Even more alarming is the fact that there’s no way to calculate the total number of sealed warrants because, in some Iowa counties, the records never even make it to the clerk’s office.

Iowa law requires that the judges or magistrates who issue the warrants file copies with their clerks of court. But in many Iowa counties, judges have delegated that job to the police officers who appear in their chambers asking for the warrant. If, for whatever reason, those officers fail to file the warrant with the clerk, the case stays off the grid, unknown even to the people who run Iowa’s court system.

Chief Judge Marlita Greve of the 7th Judicial District says it is “standard practice” for Iowa judges to rely on the police to carry the search warrants from their chambers to the clerk of court’s office.

“There’s just no way with the staff that we have, the resources we have, that we could ever keep track of that type of thing,” she said. “I don’t have a clerk … I don’t have a court attendant for everything, I don’t have a personal secretary… I’d have to physically do that myself, getting it to the clerk’s office.”

One eastern Iowa clerk of court says judges have also been known to hang onto approved search warrants for years without ever filing them with the clerk’s office.
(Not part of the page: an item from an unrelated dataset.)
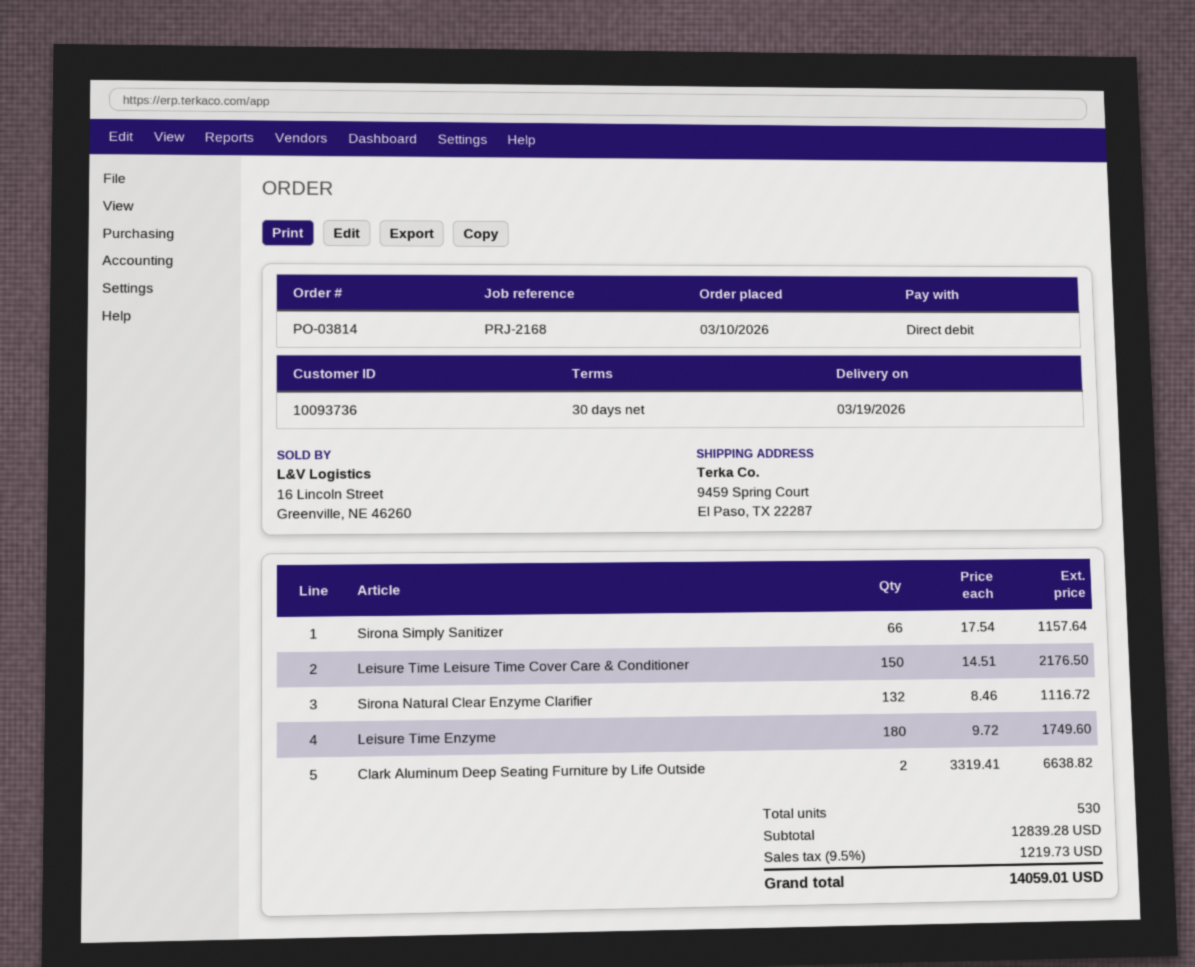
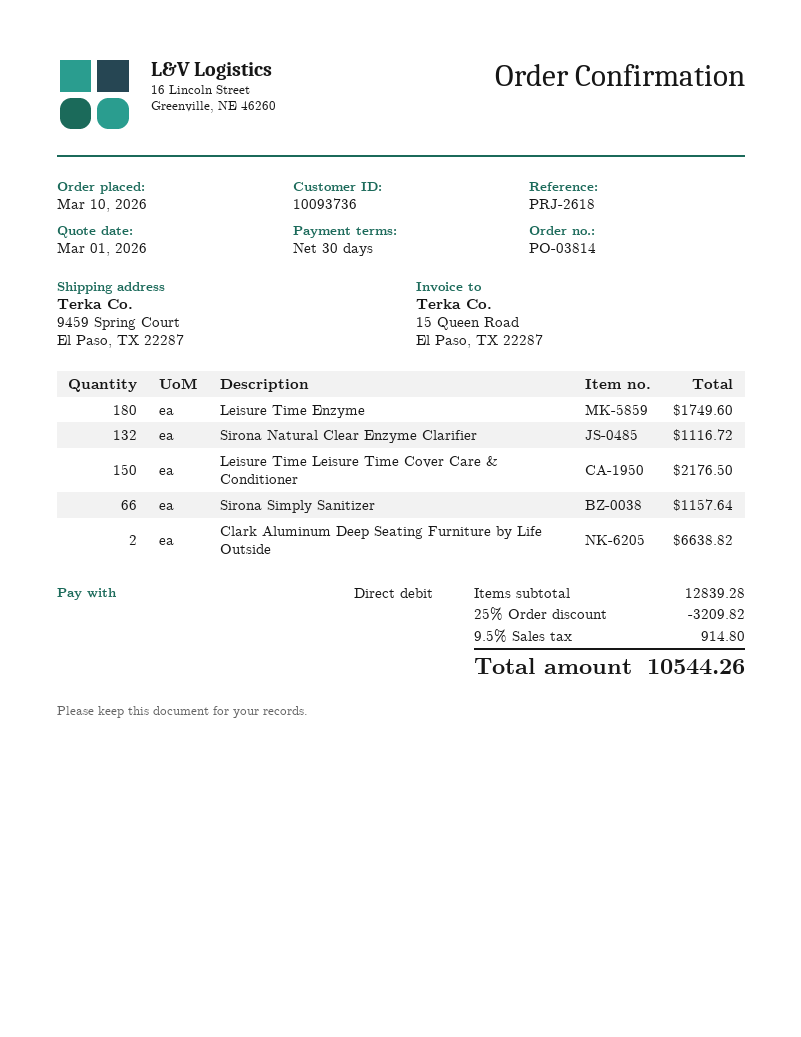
reference: PRJ-2168 -> PRJ-2618
discount: none -> 25% = 3209.82
tax: 9.5% = 1219.73 -> 9.5% = 914.80
total: 14059.01 -> 10544.26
Then, when they retire, they clean out their file cabinets and carry the warrants to the clerk’s office to be filed en masse.

In these types of cases, the process of obtaining a search warrant has been reduced to little more than a private, backroom transaction between police and judges. And given the independence that judges are supposed to maintain, the manner in which they facilitate these secret searches by the police and prosecutors is troubling on several levels.
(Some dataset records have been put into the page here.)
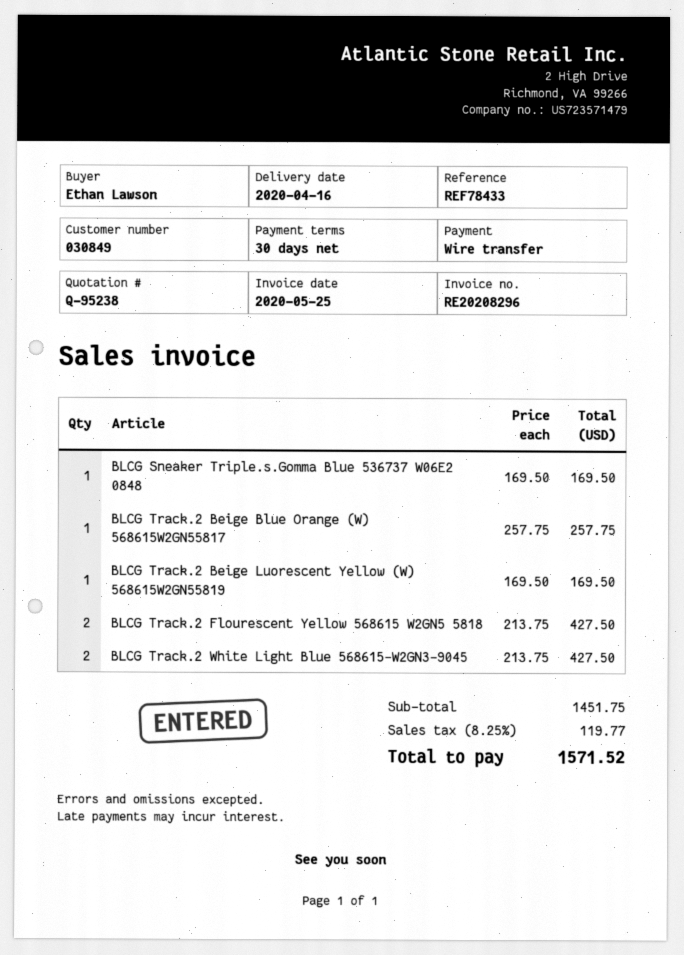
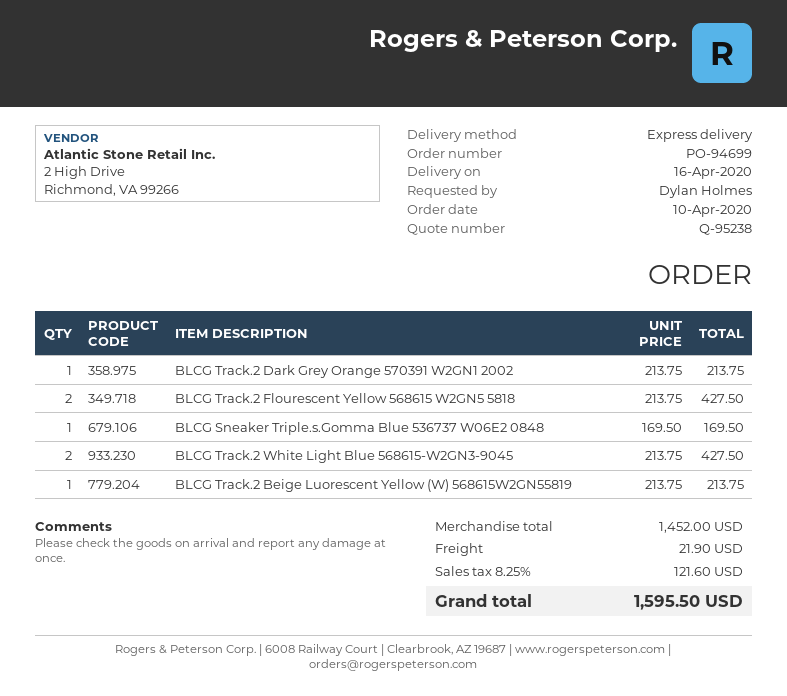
ordered by: Ethan Lawson -> Dylan Holmes
BLCG Track.2 Beige Blue Orange (W) 568615W2GN55817: 1 x 257.75 = 257.75 -> none
BLCG Track.2 Beige Luorescent Yellow (W) 568615W2GN55819: 1 x 169.50 = 169.50 -> 1 x 213.75 = 213.75
BLCG Track.2 Dark Grey Orange 570391 W2GN1 2002: none -> 1 x 213.75 = 213.75
subtotal: 1451.75 -> 1452.00
shipping: none -> 21.90
tax: 8.25% = 119.77 -> 8.25% = 121.60
total: 1571.52 -> 1595.50

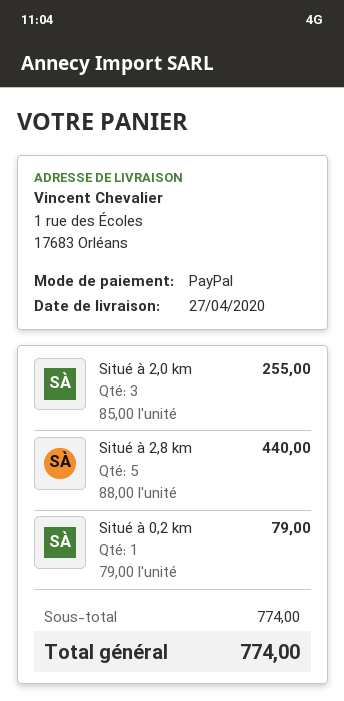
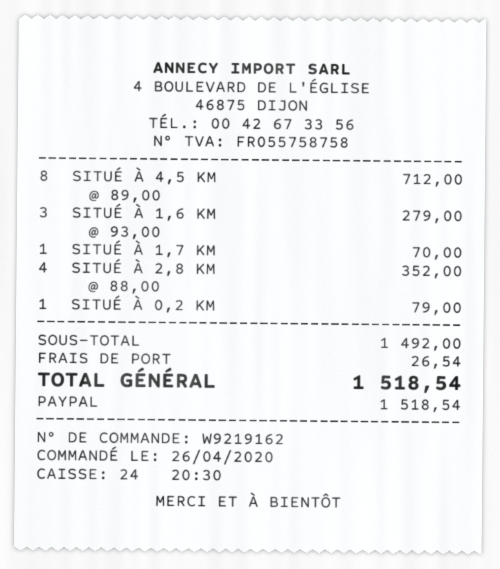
Situé à 2,0 km: 3 x 85.00 = 255.00 -> none
Situé à 2,8 km: 5 x 88.00 = 440.00 -> 4 x 88.00 = 352.00
SITUÉ À 4,5 KM: none -> 8 x 89.00 = 712.00
SITUÉ À 1,6 KM: none -> 3 x 93.00 = 279.00
SITUÉ À 1,7 KM: none -> 1 x 70.00 = 70.00
subtotal: 774.00 -> 1492.00
shipping: none -> 26.54
total: 774.00 -> 1518.54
Because the records are sealed, the public doesn’t know whether the searches were justified; whether the judges acted appropriately in approving them; or even why the records remain sealed 20 or 30 years after the fact.
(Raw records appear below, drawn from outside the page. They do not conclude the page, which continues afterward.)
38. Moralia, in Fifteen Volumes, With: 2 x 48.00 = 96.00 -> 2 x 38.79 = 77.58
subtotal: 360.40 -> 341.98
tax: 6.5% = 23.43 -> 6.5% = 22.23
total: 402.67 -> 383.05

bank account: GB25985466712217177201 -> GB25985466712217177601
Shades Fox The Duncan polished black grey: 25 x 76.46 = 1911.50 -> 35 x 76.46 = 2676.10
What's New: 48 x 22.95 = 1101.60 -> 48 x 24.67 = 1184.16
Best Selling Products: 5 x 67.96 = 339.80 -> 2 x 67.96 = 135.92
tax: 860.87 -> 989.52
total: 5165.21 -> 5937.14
And it’s not simply a matter of the media and the public being kept in the dark. The very people whose homes and businesses are searched are also prohibited from accessing records that are under seal unless charges are filed against them. This means people who are never even accused of criminal wrongdoing can’t see some of the records related to a search of their own property.

In January and February, police obtained three warrants to search Midwest Academy in Keokuk due to allegations that a student was sexually abused there. Recently, a judge refused the state’s request to keep the records sealed at the point where a return is filed, stating there is “no compelling public interest” to be served by secrecy at that point. But the judge also refused to set a deadline for filing the return.

So, despite the judge’s “public interest” finding, the records remain sealed, unavailable even to Midwest Academy, which, along with the Register, has fought unsuccessfully for access.

This is justice turned on its head. Under the current scheme, a judge can refuse a request to keep a search warrant sealed, at which point police and prosecutors can do an end-run around the judge and simply refuse to file a return of service.

Until the law is changed and the 10-day deadline for a return of service is reinstated, abuses like this are going to continue.

All of the safeguards we have in place to protect against unreasonable searches by police and prosecutors hinge on public disclosure. If search warrants can be obtained and executed in total secrecy, then there is no public oversight, no public accountability and no protection of citizens’ rights.